• _PROBLEM DETAILS_
From the entries that follow, pick out all lines holding "none".

• _MATERIAL FOR THIS TASK_
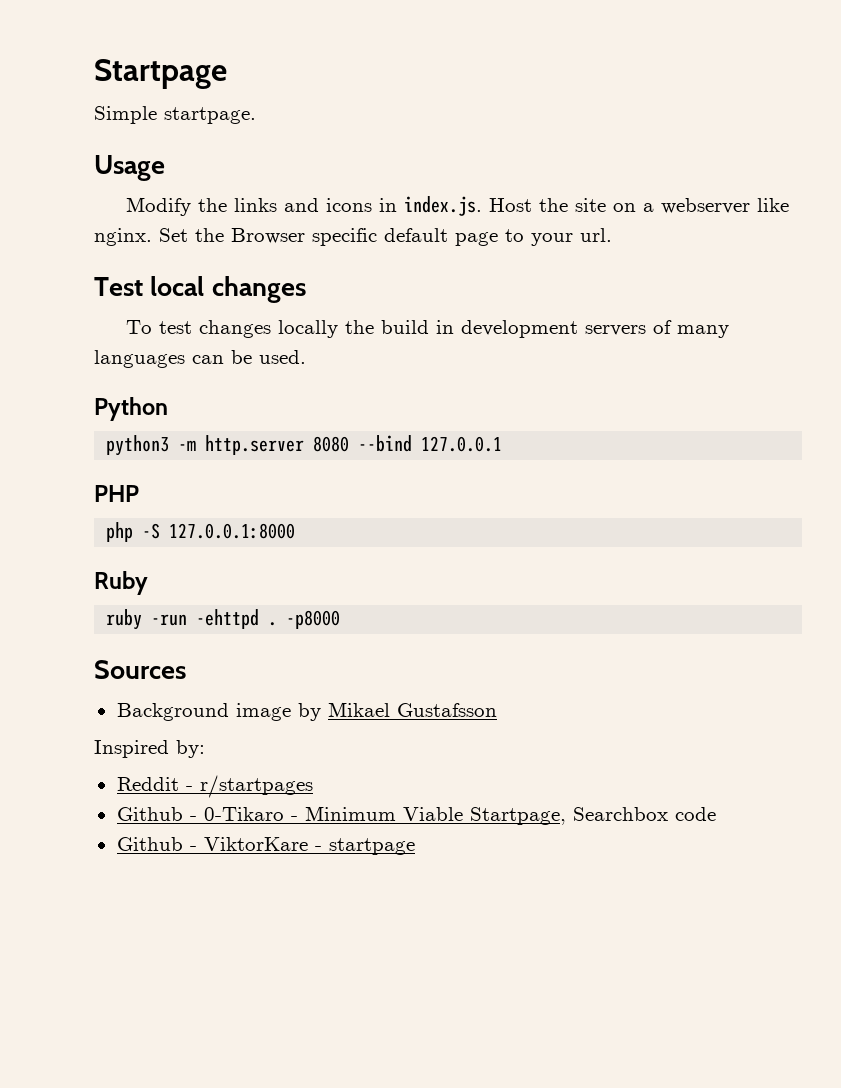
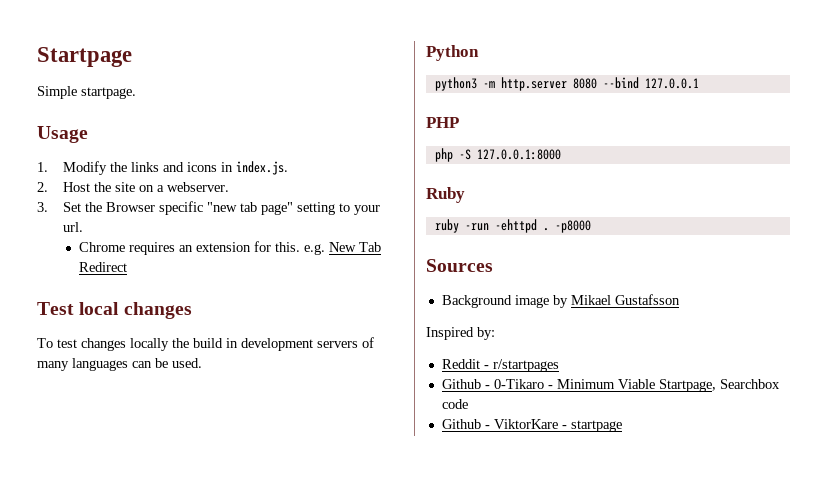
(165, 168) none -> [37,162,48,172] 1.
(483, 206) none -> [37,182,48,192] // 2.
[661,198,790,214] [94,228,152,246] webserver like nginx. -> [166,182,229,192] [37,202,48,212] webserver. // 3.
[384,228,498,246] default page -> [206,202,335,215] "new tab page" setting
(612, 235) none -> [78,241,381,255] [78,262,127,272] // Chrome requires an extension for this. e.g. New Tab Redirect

• _SOLUTION FOR THIS PROBLEM_
(165, 168) none -> [37,162,48,172] 1.
(483, 206) none -> [37,182,48,192] // 2.
(612, 235) none -> [78,241,381,255] [78,262,127,272] // Chrome requires an extension for this. e.g. New Tab Redirect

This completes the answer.